Gags With Footnotes

    In the last column, we dealt primarily with postcard jokes that might be a bit obscure because of changes in our language.  Today I thought we might poke out a few jokes which are funnier if you know a little bit about history.  All topical jokes run the risk of obsolescence.  How will we explain the toilet paper jokes of 2020 to generations who have forgotten to sing to themselves while they wash their hands, and no longer put on latex gloves to fetch the mail?  (What, you forgot those already?  You see them problem, then.)

    The joke above might be difficult for people who don’t know that once upon a time,, we had no indoor toilets, and to avoid rushing out to the outdoor toilet at night or in winter, we had a chamberpot under the bed or hidden in a small piece of furniture (a cache-pot).  This useful utensil rook on an added layer of comedy as more and more people added the modern convenience of an indoor potty: only the backward and/or extremely old-fashioned had such things.  There’s such a gag in a classic Looney Tune where our hero puts his head under Grandma’s bed and hits it on something metal.  Allowing the audience to chortle, assuming he has hit his head on an old-fashioned and unmentionable fixture, he pulls out Granny’s Air Raid Warden helmet.  This is known in parts of the trade as Benny Hill humor, where the audience is given a second to think the punchline is naughty only to be hit with an innocent explanation.

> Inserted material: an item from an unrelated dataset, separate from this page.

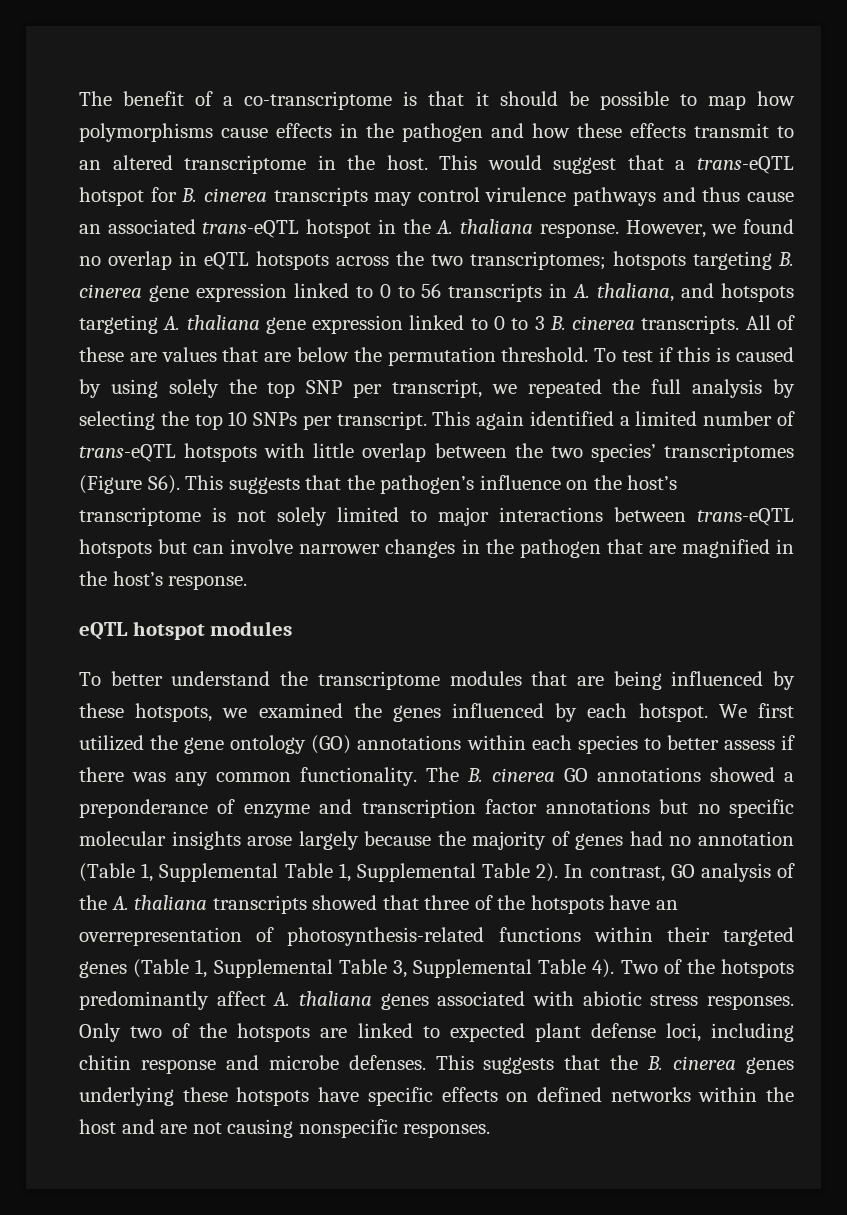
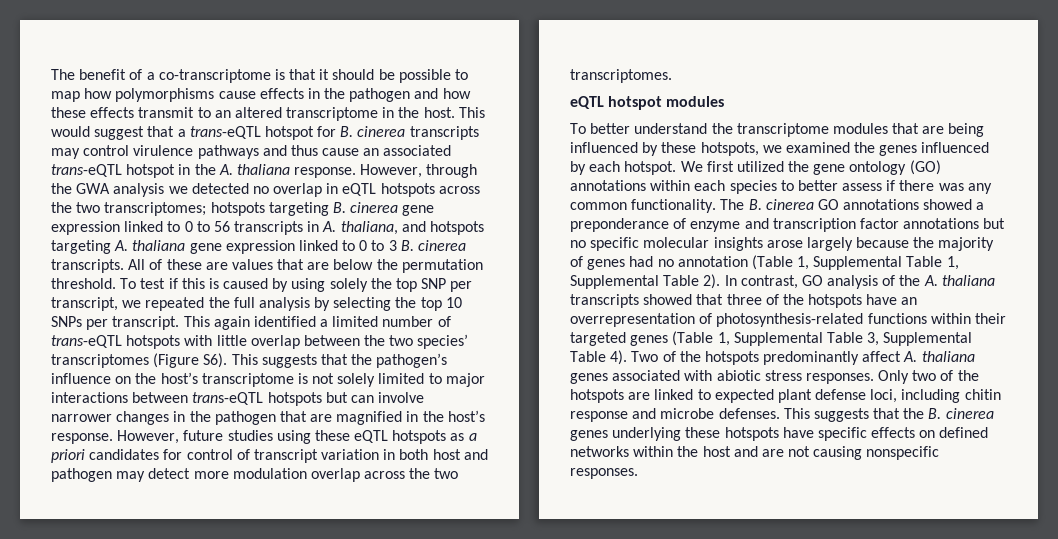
- However, we found no overlap in eQTL hotspots across the two transcriptomes; hotspots targeting B. cinerea gene expression linked to 0 to 56 transcripts in A. thaliana, and hotspots targeting A. thaliana gene expression linked to 0 to 3 B. cinerea transcripts.
+ However, through the GWA analysis we detected no overlap in eQTL hotspots across the two transcriptomes; hotspots targeting B. cinerea gene expression linked to 0 to 56 transcripts in A. thaliana, and hotspots targeting A. thaliana gene expression linked to 0 to 3 B. cinerea transcripts.
+ However, future studies using these eQTL hotspots as a priori candidates for control of transcript variation in both host and pathogen may detect more modulation overlap across the two transcriptomes.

    Not so innocent, and understandable only by those people who know what the utensil is FOR, is this card from around World War II.

    New technology is at the heart of a lot of topical jokes.  Here we see a group of club gentlemen utterly stymied.  They have tried to light their cigars as they always did, at the gas lamps in the club, only to be foiled by finding the club has gone to electric lights.  (AND “the Light That Failed”, used as a punchline on other cards, is a reference to a hit play based on a novel by Rudyard Kipling.  TWO bits of history.)

    News events, highly important in their day, often are hidden away under new events.  This one had me puzzled until I recognized the flag being worn as trunks by the boxer on the left.  THEN I caught on to the ethnic stereotypes and got the joke.

    This came out at a time when relations between Russia and Japan, never friendly, broke out in the Russo-Japanese War.  Theodore Roosevelt won the 1906 Nobel Peace Prize for his role in negotiating a settlement, but the two countries never did quite get along.  (In 1939, when the Japanese government found that Germany had signed a non-aggression pact with the Soviet Union, the reaction was so fierce that Japan nearly broke off its own pacts with Germany.  (Any science fiction writer who wants to consider the various possibilities of alternate history is free to pick this up; use this postcard on your cover and send me royalties.)

    It is apparently still possible to send a telegram nowadays, but the proliferation of telephones and, later, the phone in your pocket, removed it from the public eye.  Those who are not familiar with the ways of telegrams may be puzzled by dozens of scenes in old movies where someone is reading a telegram aloud.  See, telegrams were sent by telegraph through a series of dots and dashes, and a period might have confused things, so when using a period, they called it a “stop”  (often shown in telegrams as [stop])  There’s a fine old vaudeville joke…well, if you watch enough old comedies, you’ll see it.

    About the same time that joke was new, America was going through a craze of what one critic called “huggly-wuggly dances”.  One of the most popular was the Grizzly Bear, which called for the dancers to shout “It’s a Bear!” and then lumber towards each other.  This card was able to change to fit the fads.  Other versions of it have the hero “enchoying” a Fox Trot, a Turkey Trot, or a Bunny Hug.

    There are plenty of others. Dozens of cards showing people hurrying to Canada or Mexico for beer can be understood only if you are aware of Prohibition, but as long as there are gangster movies, there’s little fear of people forgetting that.  There are cards from World War II showing people sleeping with tires chained to their wrists or selling hip flasks of gasoline.  But I think we can conclude with a salute to these people who supported Franklin D. Roosevelt’s New Deal, even though his Republican opponents warned that all New Dealers would lose their shirts.